[an error occurred while processing this directive]
A scope is an administrative grouping of IP addresses for computers on a subnet that use the DHCP service. The administrator first creates a scope for each physical subnet and then uses the scope to define the parameters used by clients. A scope has the following properties:
- A range of IP addresses from which to include
or exclude addresses used for DHCP service lease offerings.
- A subnet mask, which determines the subnet
for a given IP address.
- A scope name assigned when it is created.
- Lease duration values, which are assigned to
DHCP clients that receive dynamically allocated IP addresses.
- Any DHCP scope options configured for
assignment to DHCP clients, such as DNS server, router IP address,
and WINS server address.
- Reservations, optionally used to ensure that
a DHCP client always receives the same IP address.
Before adding scopes
A DHCP scope consists of a pool of IP addresses on a given subnet, such as 192.168.0.1 to 192.168.0.254, that the DHCP server can lease to clients.
Each subnet can have only a single DHCP scope with a single continuous range of IP addresses. To use several address ranges within a single scope or subnet for DHCP service, you must first define the scope and then set any needed exclusion ranges.
- Defining the scope
Use the entire range of consecutive IP addresses that make up the local IP subnet for which you are enabling DHCP service.
- Setting exclusion ranges
You should set exclusion ranges for any IP addresses within the scope that you do not want the DHCP server to offer or use for DHCP assignment. For example, you can exclude the first 10 addresses in the previous example scope by creating an exclusion for 192.168.0.1 to 192.168.0.10.
By setting an exclusion for these addresses, you specify that DHCP clients are never offered these addresses when they request leased configuration from the server. Excluded IP addresses can be active on your network, but only by manually configuring these addresses at hosts that do not use DHCP to obtain an address.
When you create a DHCP scope, you use the DHCP console to enter the following required information:
- A scope name, assigned by you or the
administrator who created the scope.
- A subnet mask used to identify the subnet to
which an IP address belongs.
- A range of IP addresses contained within the
- A time interval (known as a lease
duration) that specifies how long a DHCP client can use an
assigned IP address before it must renew its configuration with the
Using the 80/20 rule for scopes
For balancing DHCP server usage, a good practice is to use the "80/20" rule to divide the scope addresses between the two DHCP servers. If Server 1 is configured to make available most (approximately 80%) of the addresses, then Server 2 can be configured to make the other addresses (approximately 20%) available to clients. The following illustration is an example of the 80/20 rule:
After scopes are added
After you define a scope, you can additionally configure the scope by performing the following tasks:
- Set additional exclusion ranges.
You can exclude any other IP addresses that must not be leased to DHCP clients. You should use exclusions for all devices that must be statically configured. The excluded ranges should include all IP addresses that you assigned manually to other DHCP servers, non-DHCP clients, diskless workstations, or Routing and Remote Access and PPP clients.
- Create reservations.
You can choose to reserve some IP addresses for permanent lease assignment to specified computers or devices on your network. You should make reservations only for devices that are DHCP-enabled and that must be reserved for specific purposes on your network (such as print servers).
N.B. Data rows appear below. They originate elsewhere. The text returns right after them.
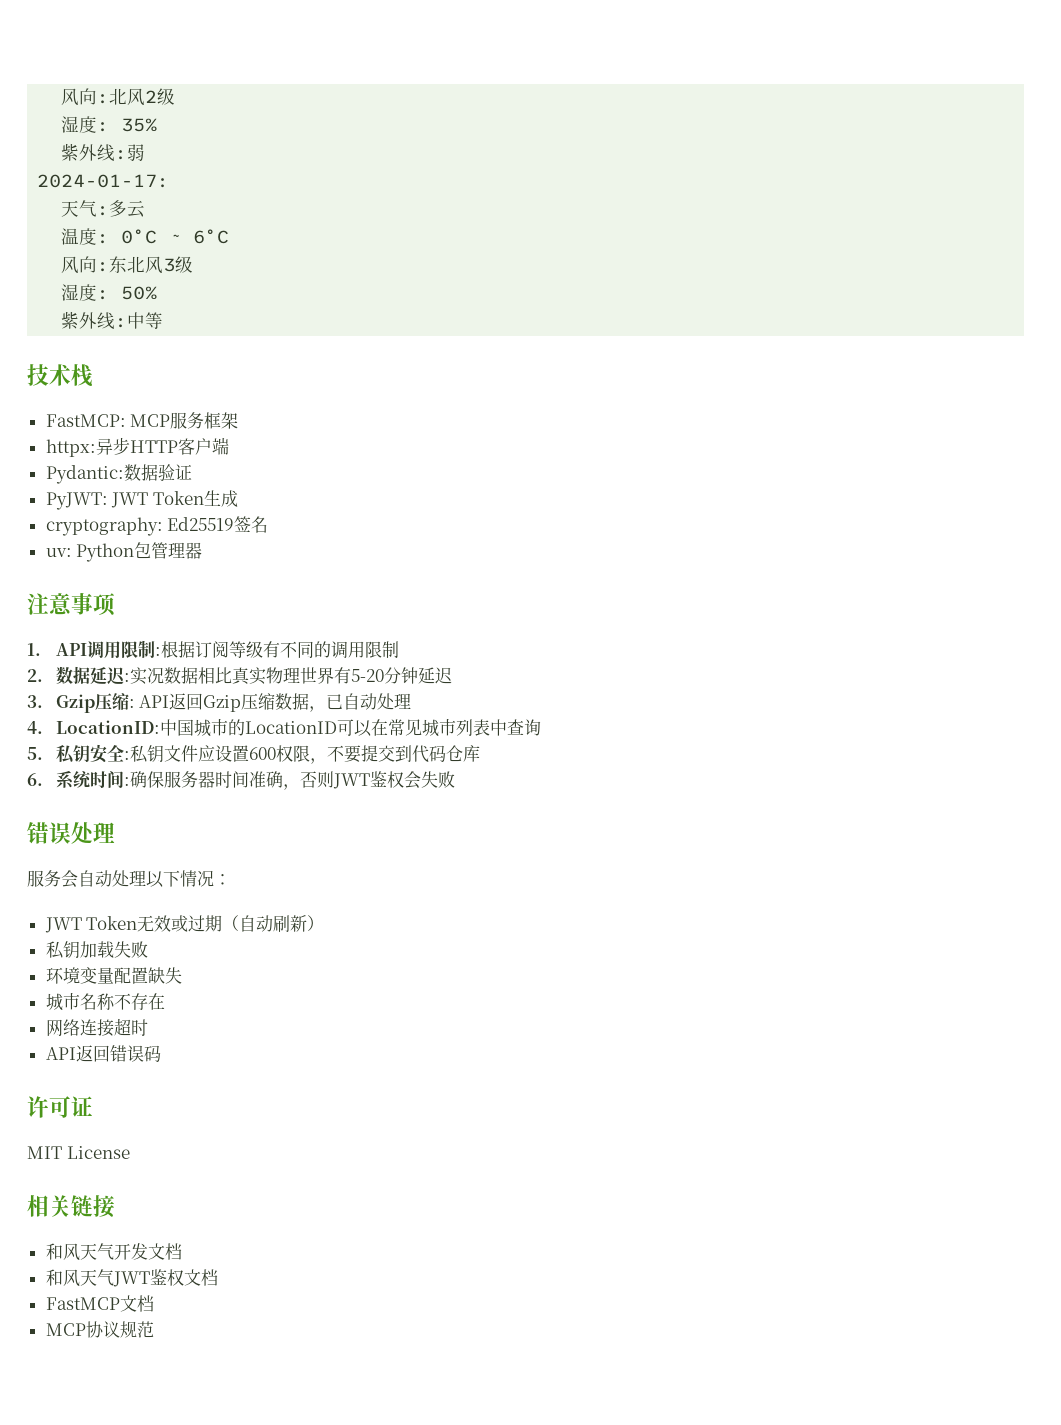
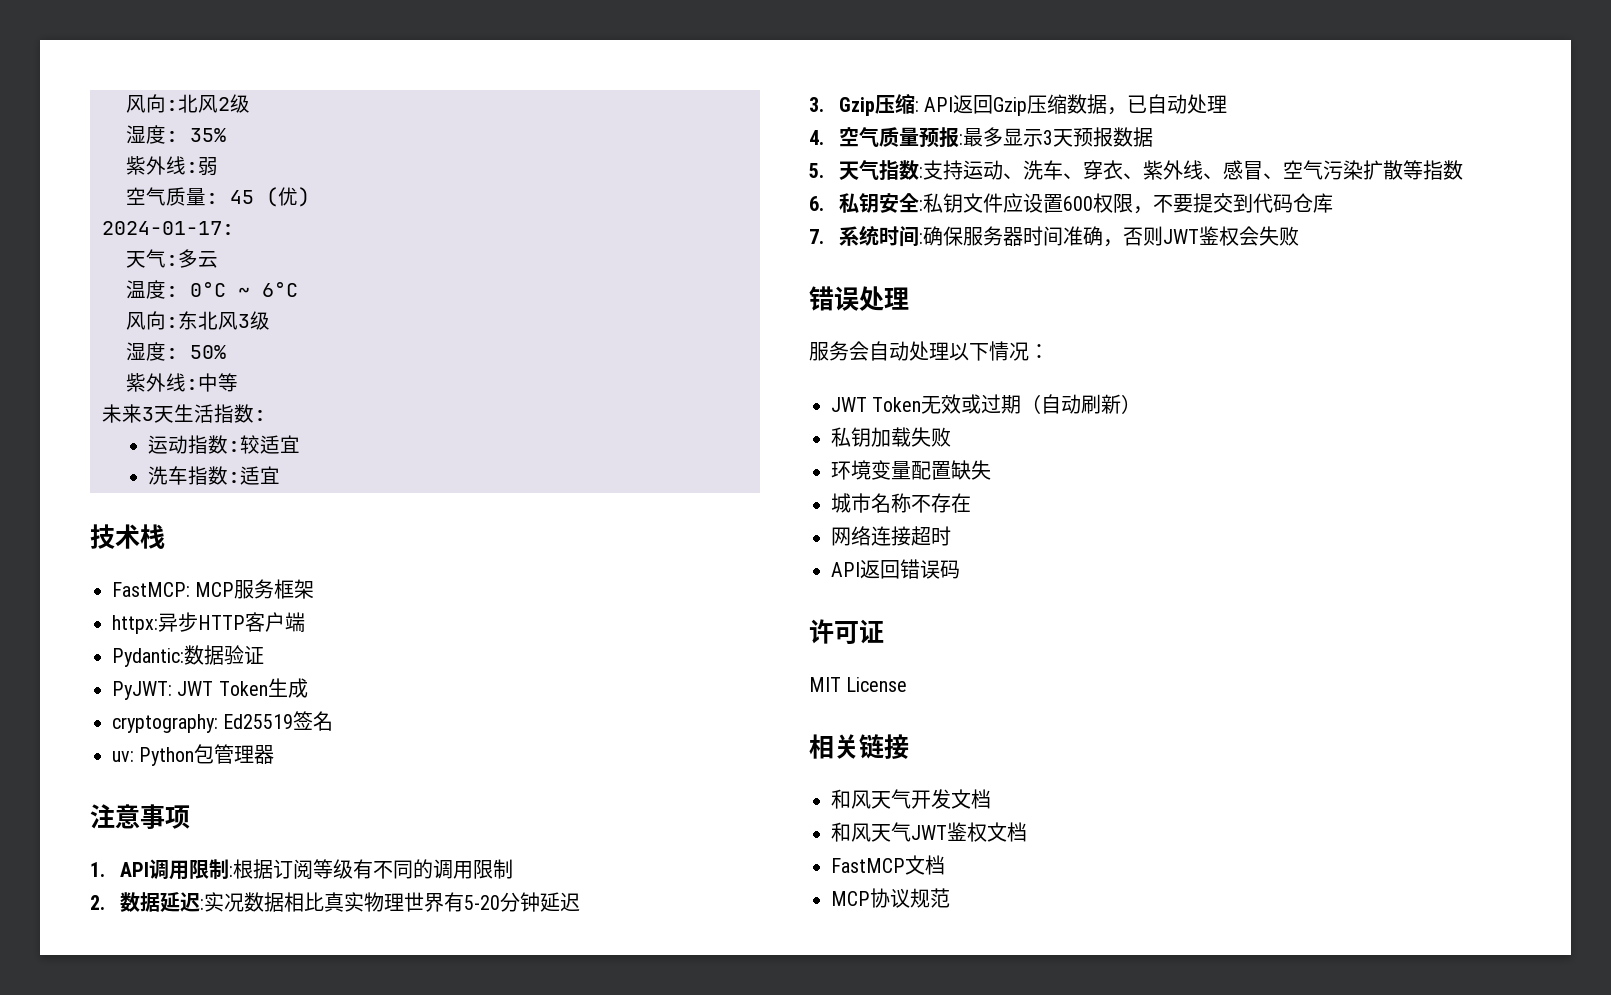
+ 空气质量: 45 (优)
+ 未来3天生活指数:
+ 运动指数:较适宜
+ 洗车指数:适宜
- 4. LocationID:中国城市的LocationID可以在常见城市列表中查询
- 5.私钥安全:私钥文件应设置600权限，不要提交到代码仓库
+ 4.空气质量预报:最多显示3天预报数据
+ 5.天气指数:支持运动、洗车、穿衣、紫外线、感冒、空气污染扩散等指数
+ 6.私钥安全:私钥文件应设置600权限，不要提交到代码仓库
- 6.系统时间:确保服务器时间准确，否则JWT鉴权会失败
+ 7.系统时间:确保服务器时间准确，否则JWT鉴权会失败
- Adjust the length of lease
You can modify the lease duration to be used for assigning IP address leases. The default lease duration is eight days.
For most LANs, the default value is acceptable but can be further increased if computers seldom move or change locations. Also, infinite lease times can be set but should be used with caution.
- Configure options and classes to be used
with the scope.
To provide full configuration for clients, DHCP options need to be configured and enabled for the scope.
For more advanced discrete management of scope clients, you can add or enable user or vendor-defined option classes.
- After you define and configure a scope, the
scope must be activated before the DHCP server begins
providing service to clients. However, you should not activate a
new scope until you have specified the DHCP options for it.
- After you activate a scope, you should not
change the range of scope addresses.